CLICK HERE FOR FREE BLOG LAYOUTS, LINK BUTTONS AND MORE! »

Jumat, 10 Desember 2010

Cerpen : GADIS PEMIMPI

Namaku Zahratussholihah. Tapi teman-teman biasa memanggilku Zahra. Orangtuaku yang memberikan nama itu. Buatku nama itu sangat berarti. Zahra berarti bunga dan Sholihah berarti anak yang sholihah. Aku berharap menjadi wanita yang cantik seperti bunga dan berakhlaq sholihah. 

Aku hidup di keluarga yang tidak mampu. Aku tinggal di lingkungan yang kumuh. Seperti inilah aku. Aku tetap bersyukur dengan semua ini. Tapi aku bahagia walaupun dengan keadaan seperti ini. Aku masih memiliki orangtua yang amat menyayangiku. Aku tahu itu walaupun bapak dan ibu tak mengatakannya secara langsung.

Sekarang aku duduk di kelas 3 SMA. Aku bersyukur masih bisa bersekolah. Bapak dan ibu masih sanggup membiayaiku sekolah. Tapi terkadang aku merasa kasihan melihat orangtuaku harus membiayai aku dan adikku Nadia.

Malam ini aku harus mengerjakan tugas yang guruku berikan. Di rumahku memang tak ada ruang belajar. Di rumah hanya ada dua kamar. Kamar aku dan adikku serta kamar Bapak dan Ibuku. Tapi aku masih merasa nyaman. Tugasku lumayan banyak. Aku harus mengerjakannya malam ini.
 “Zahra, makan dulu nak.” Ibu menyuruh.
“Iya bu.” Segera kuhampiri ibu.

Sejenak ku berhenti dari mengerjakan tugas-tugas itu. Aku santap makan malam dengan menu lezat itu. Tahu dan tempe yang setiap hari aku makan. Aku tak pernah mengeluh. Tahu dan tempe jadi makanan favoritku. Setelah makan aku melanjutkan tugas-tugas itu hingga larut malam.
“Hoam.. sudah jam 5 pagi.” Kataku masih mengantuk.
“Sudah pagi kak?” Tanya Nadia.
“iya sudah pagi cepat bangun dan ambil wudhu.”suruhku

Aku dan Nadia selalu bangun pagi dan tak pernah lupa mengerjakan sholat shubuh. Bapak dan Ibu selalu mengajari kami beribadah dan tak boleh meninggalkannya. Aku jadi makin bersyukur dan sangat bahagia memiliki orangtua yang amat baik.
“Zahra.. Nadia..  sarapan dulu.” Kata Ibu.
“Iya bu.” Jawab aku dan Nadia kompak.

Ibu selalu menyiapkan sarapan sebelum kami berangkat ke sekolah.
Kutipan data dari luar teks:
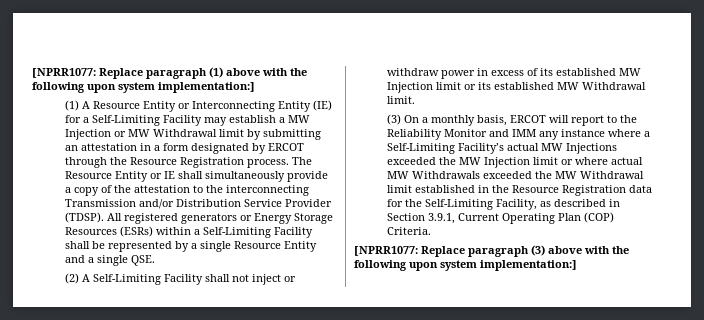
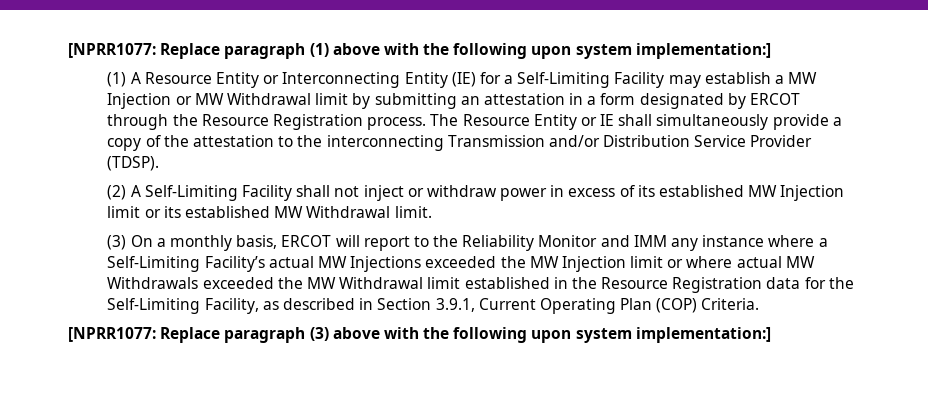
- All registered generators or Energy Storage Resources (ESRs) within a Self-Limiting Facility shall be represented by a single Resource Entity and a single QSE.

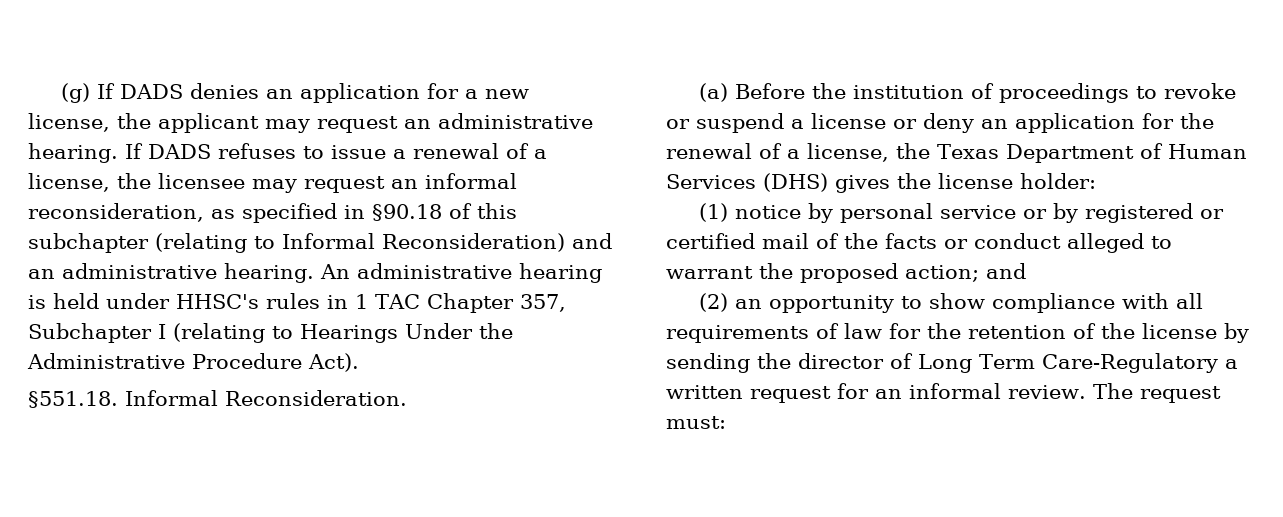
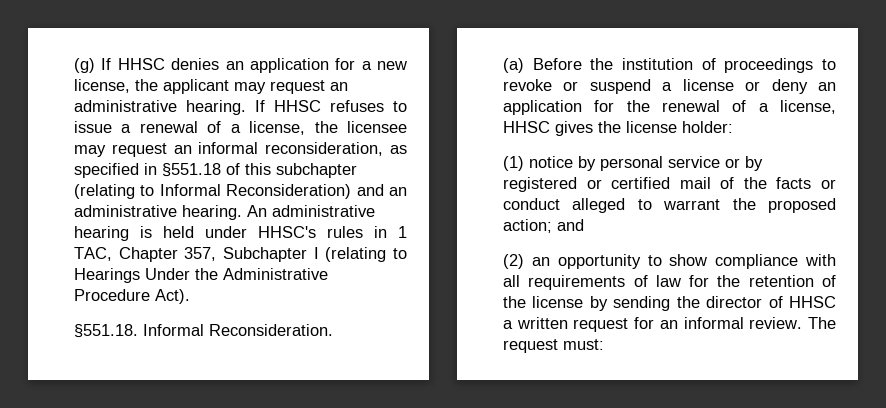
- (g) If DADS denies an application for a new license, the applicant may request an administrative hearing.
+ (g) If HHSC denies an application for a new license, the applicant may request an administrative hearing.
- If DADS refuses to issue a renewal of a license, the licensee may request an informal reconsideration, as specified in §90.18 of this subchapter (relating to Informal Reconsideration) and an administrative hearing.
+ If HHSC refuses to issue a renewal of a license, the licensee may request an informal reconsideration, as specified in §551.18 of this subchapter (relating to Informal Reconsideration) and an administrative hearing.
- An administrative hearing is held under HHSC's rules in 1 TAC Chapter 357, Subchapter I (relating to Hearings Under the Administrative Procedure Act).
+ An administrative hearing is held under HHSC's rules in 1 TAC, Chapter 357, Subchapter I (relating to Hearings Under the Administrative Procedure Act).
- (a) Before the institution of proceedings to revoke or suspend a license or deny an application for the renewal of a license, the Texas Department of Human Services (DHS) gives the license holder:
+ (a) Before the institution of proceedings to revoke or suspend a license or deny an application for the renewal of a license, HHSC gives the license holder:
- (2) an opportunity to show compliance with all requirements of law for the retention of the license by sending the director of Long Term Care-Regulatory a written request for an informal review.
+ (2) an opportunity to show compliance with all requirements of law for the retention of the license by sending the director of HHSC a written request for an informal review.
Setelah kami berangkat sekolah rumah kami sepi tak ada orang. Bapak dan Ibu harus bekerja. Ibuku bekerja sebagai pemulung gelas-gelas bekas di jalan dan Bapak seorang tukang sampah. Begitulah keluarga kami. Tapi aku tak pernah malu.

Aku juga bangga memiliki adik seperti Nadia. Di saat teman-temannya memiliki mainan baru ia tak pernah iri. Aku tahu walaupun sebenarnya ia juga menginginkan barang itu. Nadia tak pernah mengeluh. Adikku yang satu ini memang pintar.

Sampai di sekolah aku langsung masuk kelas. Aku duduk dengan sahabatku yang amat baik. Namanya Fitri. Ia selalu mendengarkan ceritaku saat aku diejek teman-teman karena pekerjaan orangtuaku. Ia amat baik. Aku juga menyayanginya.

“Mungkin gak ya aku bisa masuk perguruan tinggi negeri Fit?” kataku
“Semuanya di dunia ini mungkin Zah.. asal kamu mau berusaha.” Fitri memberikan saran.
“Tapi aku tidak mungkin membebani Ibu. Biaya masuk perguruan tinggi negeri itu mahal.” Kataku tak yakin.
“Ingat Zahra, masih ada Allah. Kamu minta sama Allah dan insya Allah akan dikabulkan.” Fitri meyakinkanku.
“iya Fit aku akan berusaha semaksimal mungkin.”kataku penuh semangat.
“Aku saranin kamu cari beasiswa Zah.. biar gak membebani orangtuamu.” Fitri lagi-lagi memberi saran.
“Iya Fit bagaimana jalannya nanti yang penting aku berusaha dulu.” Kataku

Aku memang memiliki impian untuk masuk ke Perguruan Tinggi Negeri (PTN). Apalagi sekarang aku sudah duduk di kelas 3 SMA yang sebentar lagi akan menghadapi Ujian Nasional (UN). Aku memang tak pernah lupa untuk belajar demi impianku yang satu ini. Aku harus giat belajar demi masuk PTN.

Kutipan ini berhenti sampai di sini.